About Senegalimassilia, it has been found to exhibit a higher abundance in cirrhotic patients with exacerbated steatosis and cirrhotic patients without extracellular fluid [40]. In addition, MR analyses suggest that Senegalimassilia may be a protective factor against hypertension [41]. These results indicate that Senegalimassilia may play a key role in regulating metabolic and inflammatory processes, which may also explain its role as a protective factor against PC. In contrast, Odoribacter is known for producing essential short-chain fatty acids and modulating intestinal barrier function and inflammatory processes, making it a promising therapeutic candidate for inflammatory bowel disease [42]. Yet its abundance was elevated in hepatocellular carcinoma [43], highlighting the divergent roles that a single GM may play in different diseases. Similar discoveries apply to Streptococcus, which exhibits increased abundance in various diseases, including esophageal cancer [44], colon cancer [45], and chronic pancreatitis [46], while other studies suggest a potential link between Streptococcus and longevity [47], implying diverse roles for Streptococcus in different diseases. Concerning Ruminiclostridium 9, it has demonstrated its regulatory effects on lipid metabolism, inflammation reduction, enhancement of intestinal barrier function, weight gain reduction, and improved insulin sensitivity in mice, effectively countering obesity development [48]. However, its specific role in pancreatic cancer remains unstudied, similar to Ruminococcaceae (UCG011), and both warrant further research in the context of pancreatic cancer.
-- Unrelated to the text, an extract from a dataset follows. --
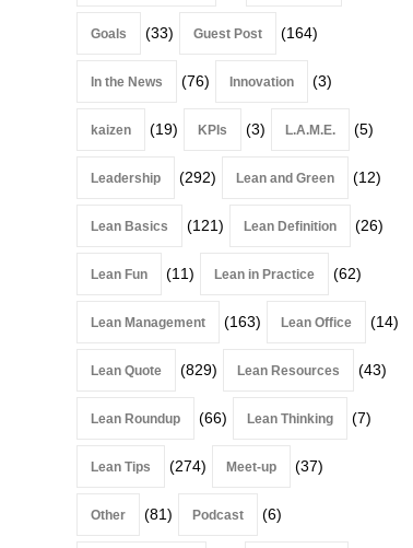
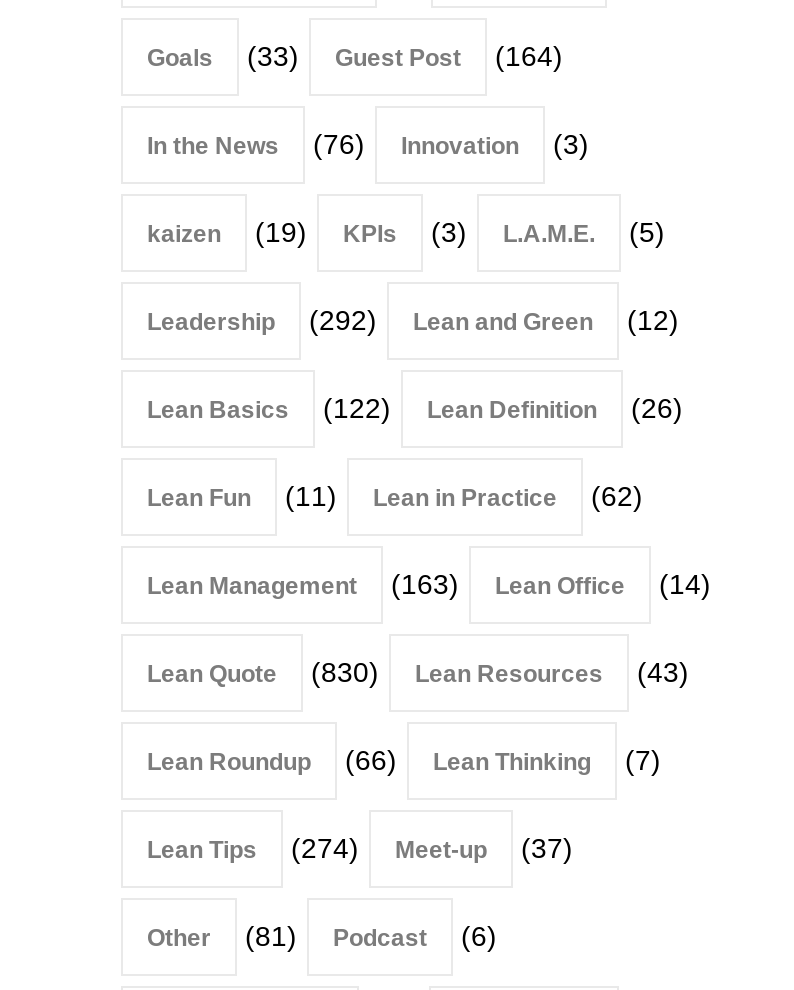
[91,217,384,235] Lean Basics (121) Lean Definition (26) -> [147,393,683,425] Lean Basics (122) Lean Definition (26)
[91,361,387,379] Lean Quote (829) Lean Resources (43) -> [147,657,689,689] Lean Quote (830) Lean Resources (43)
Despite the valuable insights gained from this study, we acknowledge certain limitations. Firstly, the Mibiogen database, the largest multi-ethnic genome-wide meta-analysis of GM, includes samples from diverse populations, not exclusively composed of individuals of European origin. This heterogeneity may have impacted the reliability and generalizability of our conclusions. Secondly, the inherent limitations of the Mibiogen database compelled us to utilize pooled statistics from all subjects, restricting our capacity to conduct more specific subgroup analyses. Consequently, some potentially findings might have been obscured. Furthermore, the database constraints necessitated analyzing GM at the genus level rather than the strain level, possibly limiting the granularity of our results. Thirdly, due to the constraints of sequencing technology, the number of patients included in our study for each specific GM species was relatively small. This limited sample size and the scarcity of instrumental variables meeting the traditional GWAS significance thresholds (P < 5 × 10− 8) led us to use a significance threshold of (P < 1 × 10− 5) to obtain more comprehensive results. However, this adjustment may introduce some bias in the conclusions. Lastly, it is essential to acknowledge that the conclusions drawn from this study have not been externally validated in clinical settings, which represents a limitation that should be recognized.

Conclusion

In conclusion, our two-sample Mendelian randomization (MR) study suggests a potential presence of a causal effect between GM and PC. Specifically, our findings revealed that at the genus level, Senegalimassilia was identified as protective factors, while Odoribacter, Ruminiclostridium 9, Ruminococcaceae (UCG011), and Streptococcus were associated with increased risk for PC. However, further original studies are needed to more comprehensively elucidate the underlying mechanisms that govern the relationship between GM and PC.